The main criticism of the bill is that it is poorly-targeted. It would help all seniors, including the most wealthy, and not just those struggling to pay their bills. Notably, the AARP came out against the bill, saying "It's not that we aren't concerned about older Kansans and their ability to pay property taxes, we just believe property tax relief should be more targeted". The issue is that, as the share of property taxes paid by one group (in this case, the elderly) goes down, the share paid by others will likely increase. In the article linked above, Randall Allen, executive director of the Kansas Association of Counties, explained it like this: "It's like a balloon. If you push one end down, the other naturally goes up. If the valuation is suppressed by artificial means, then the tax rate is going to go up because it has to generate the same dollars."

There are multiple ways to increase the cost efficiency of property tax reductions. Some have suggested that the measure should be tied to the value of the home, so that, for example, only houses valued at less than $200,000 would have their assessed value frozen. Such a move would make the amendment much less expensive to the state, while still helping elderly homeowners.

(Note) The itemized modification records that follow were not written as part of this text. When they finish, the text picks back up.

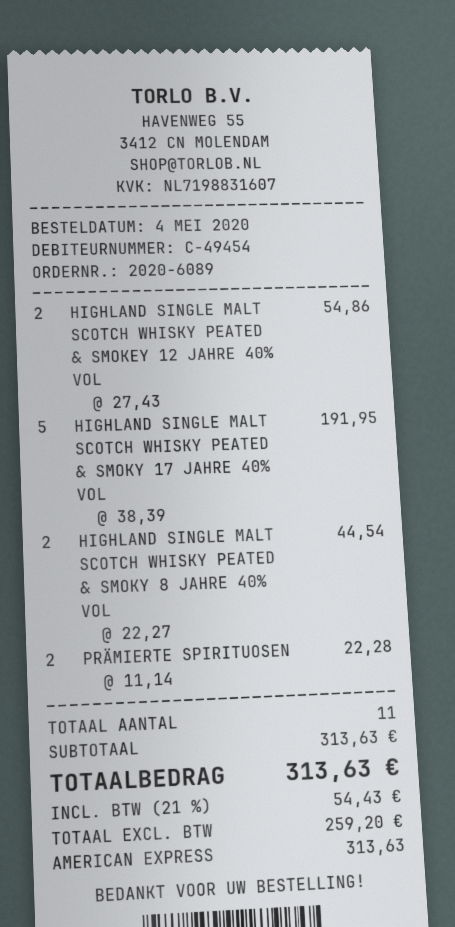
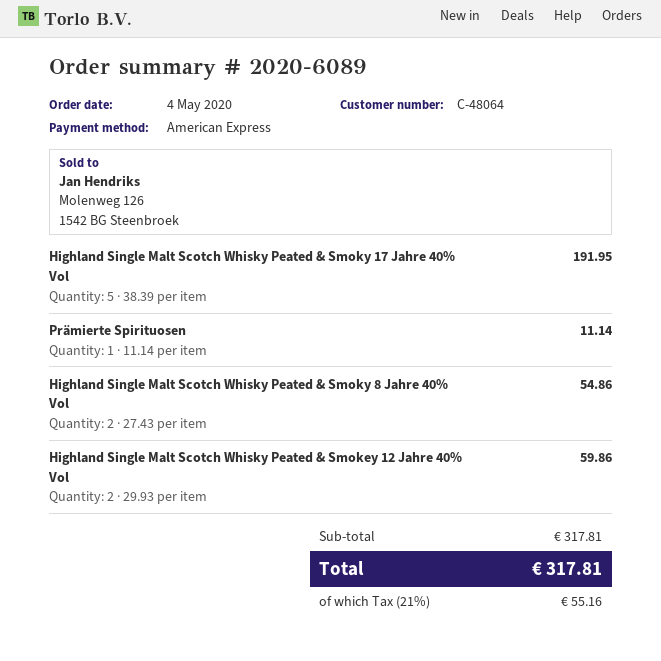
customer number: C-49454 -> C-48064
HIGHLAND SINGLE MALT SCOTCH WHISKY PEATED & SMOKEY 12 JAHRE 40% VOL: 2 x 27.43 = 54.86 -> 2 x 29.93 = 59.86
HIGHLAND SINGLE MALT SCOTCH WHISKY PEATED & SMOKY 8 JAHRE 40% VOL: 2 x 22.27 = 44.54 -> 2 x 27.43 = 54.86
PRÄMIERTE SPIRITUOSEN: 2 x 11.14 = 22.28 -> 1 x 11.14 = 11.14
subtotal: 313.63 -> 317.81
tax: 21% = 54.43 -> 21% = 55.16
total: 313.63 -> 317.81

However, an even better solution would be to expand the current Kansas property tax "circuit breaker". A circuit breaker kicks in when property taxes exceed a given percent of the taxpayer's income, providing targeted relief only to those who need it. Circuit breakers directly tie the tax reduction to ability to pay the tax, making the measure much more effective for each dollar spent. For more information, check out the the latest report from the Center on Budget and Policies, which takes a hard look at circuit breaker programs across the country.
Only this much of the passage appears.